Research
Algorithms in Optimization and Control

Computers use algorithms to solve problems and make decisions, from back-flipping robots and self-driving cars to massive robotic swarms. Such algorithms are studied in the fields of optimization and control: the former seeks to find the best single decision based on an objective and constraints, while the latter studies multiple decisions made sequentially over time. Moreover, these algorithms are often used in robotics, where robots must use sensors to decide how to interact with the physical world. My research studies algorithms in optimization and control with applications in robotics.

Significant Contributions

Below are my most significant contributions (in my opinion) to the areas of optimization, control, and robotics.

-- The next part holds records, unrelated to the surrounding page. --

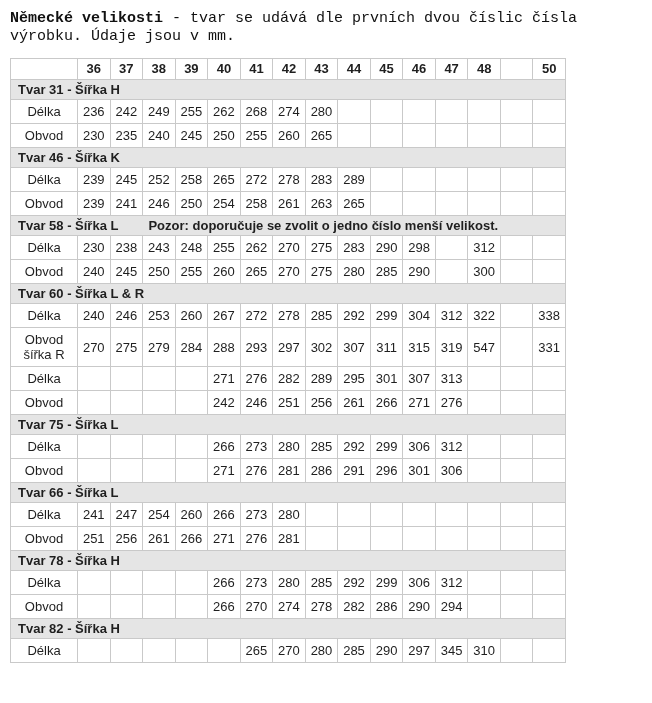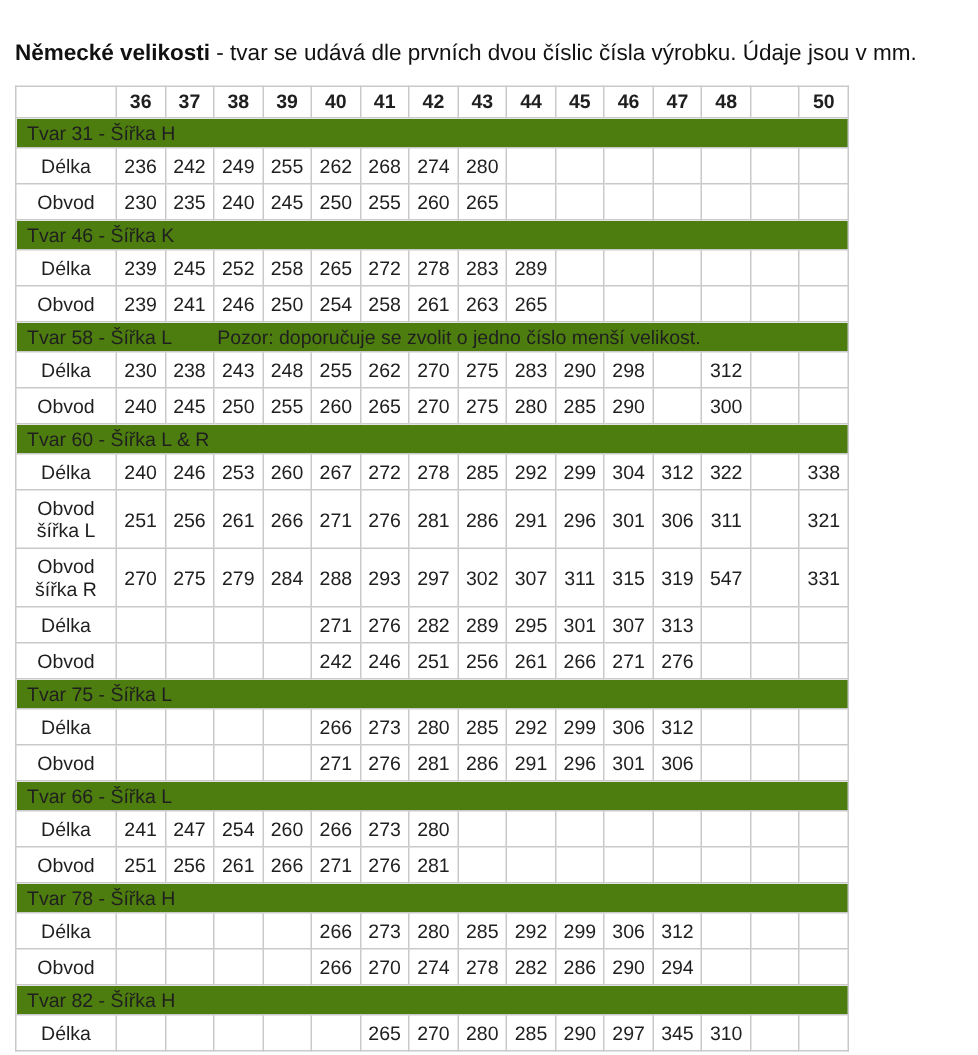--- a/index.html
+++ b/index.html
@@ -17,10 +17,11 @@
     overflow: hidden;
   }
   .title {
-    margin: 19px 0 12px 0;
+    margin: 2px 0 12px 0;
     font-size: 15px;
     line-height: 18px;
     color: #111;
+    font-family: Liberation Mono, monospace;
   }
   .title .bold { font-weight: bold; }
   table.size-table {

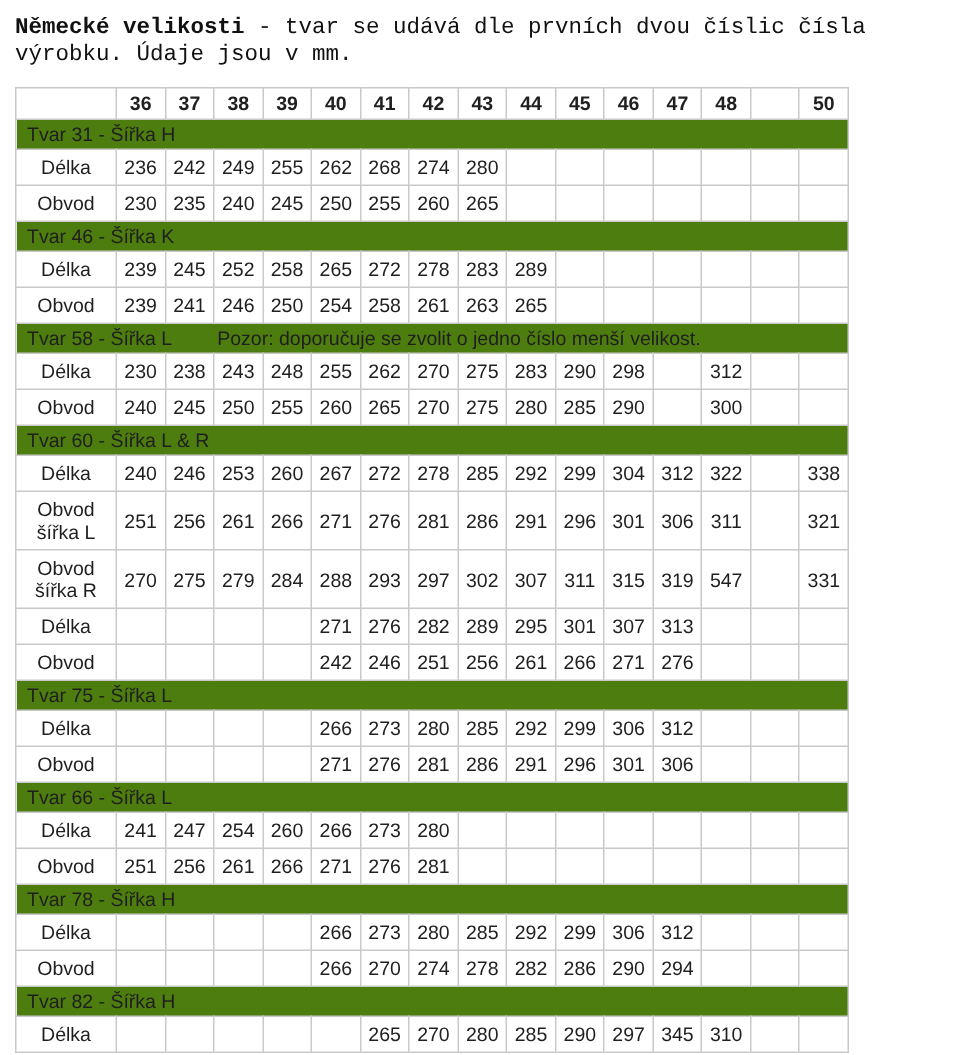--- a/index.html
+++ b/index.html
@@ -45,9 +45,9 @@
   }
   .size-table th.label-col { width: 64px; }
   .size-table tr.section-row td {
-    background: #4d7c0f;
+    background: #e5e5e5;
     text-align: left;
-    font-weight: normal;
+    font-weight: bold;
     padding: 2px 7px;
     line-height: 15px;
   }

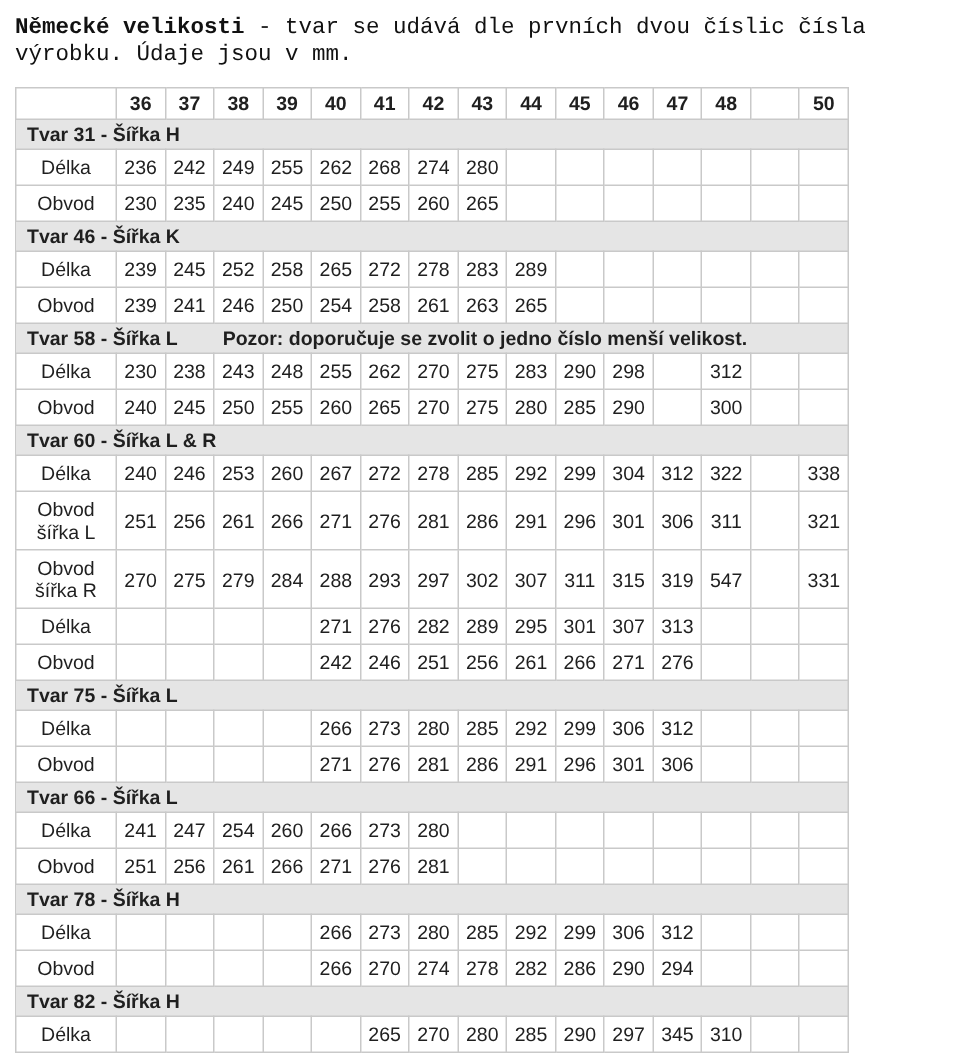--- a/index.html
+++ b/index.html
@@ -226,24 +226,6 @@
           <td>338</td>
         </tr>
         <tr>
-          <td class="row-label">Obvod šířka L</td>
-          <td>251</td>
-          <td>256</td>
-          <td>261</td>
-          <td>266</td>
-          <td>271</td>
-          <td>276</td>
-          <td>281</td>
-          <td>286</td>
-          <td>291</td>
-          <td>296</td>
-          <td>301</td>
-          <td>306</td>
-          <td>311</td>
-          <td></td>
-          <td>321</td>
-        </tr>
-        <tr>
           <td class="row-label">Obvod šířka R</td>
           <td>270</td>
           <td>275</td>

Optimal Method for Convex Optimization

Optimization is a common framework used to describe a wide variety of problems in science and engineering, from controlling humanoid robots to training machine learning models. Existing optimization algorithms, however, may be prohibitively slow to find good solutions, resulting in robot collisions or long training times. It is therefore important for algorithms to make the most efficient use of computational resources. My most significant research contribution is the design of the optimal first-order algorithm to minimize a smooth and strongly convex function LCSS2018. This algorithm achieves the best possible performance on this type of problem and therefore cannot be improved upon. My algorithm has spurred on a variety of other research, from proving fundamental bounds as to what is possible to designing novel algorithms for other scenarios, including robust optimization forthcoming-speedrobustness.

Algorithm Analysis

Characterizing the performance of algorithms with theoretical guarantees is crucial across diverse scenarios, from weeks-long training of large-language models to the real-time demands of robotics. Historically, the analysis of optimization algorithms has relied on extensive numerical computations to tune hyperparameters or deep insight by experts, both of which must be done on a case-by-case basis and produce bounds that may not be tight. Together with collaborators, we have developed a systematic approach to algorithm analysis. Given an algorithm and a class of optimization problems, the methodology automatically constructs bounds on the worst-case performance ICML2018; see also the tutorial paper CDC2023-lyap. We have applied this methodology to a wide variety of scenarios including distributed optimization TCNS2020, CDC2020, constrained optimization CDC2023-primaldual, and optimization with noisy gradients forthcoming-speedrobustness.

Multi-Agent Systems

Large swarms of robots can collaboratively solve complex tasks that are difficult or impossible for an individual robot. Intel puts on shows with hundreds of drones to produce spectacular nighttime visuals, networks of sensors in the ocean build cohesive maps of the sea, and groups of robots coordinate in warehouses to fulfill customer orders. Each of these scenarios requires complex coordination. I have several contributions in this area.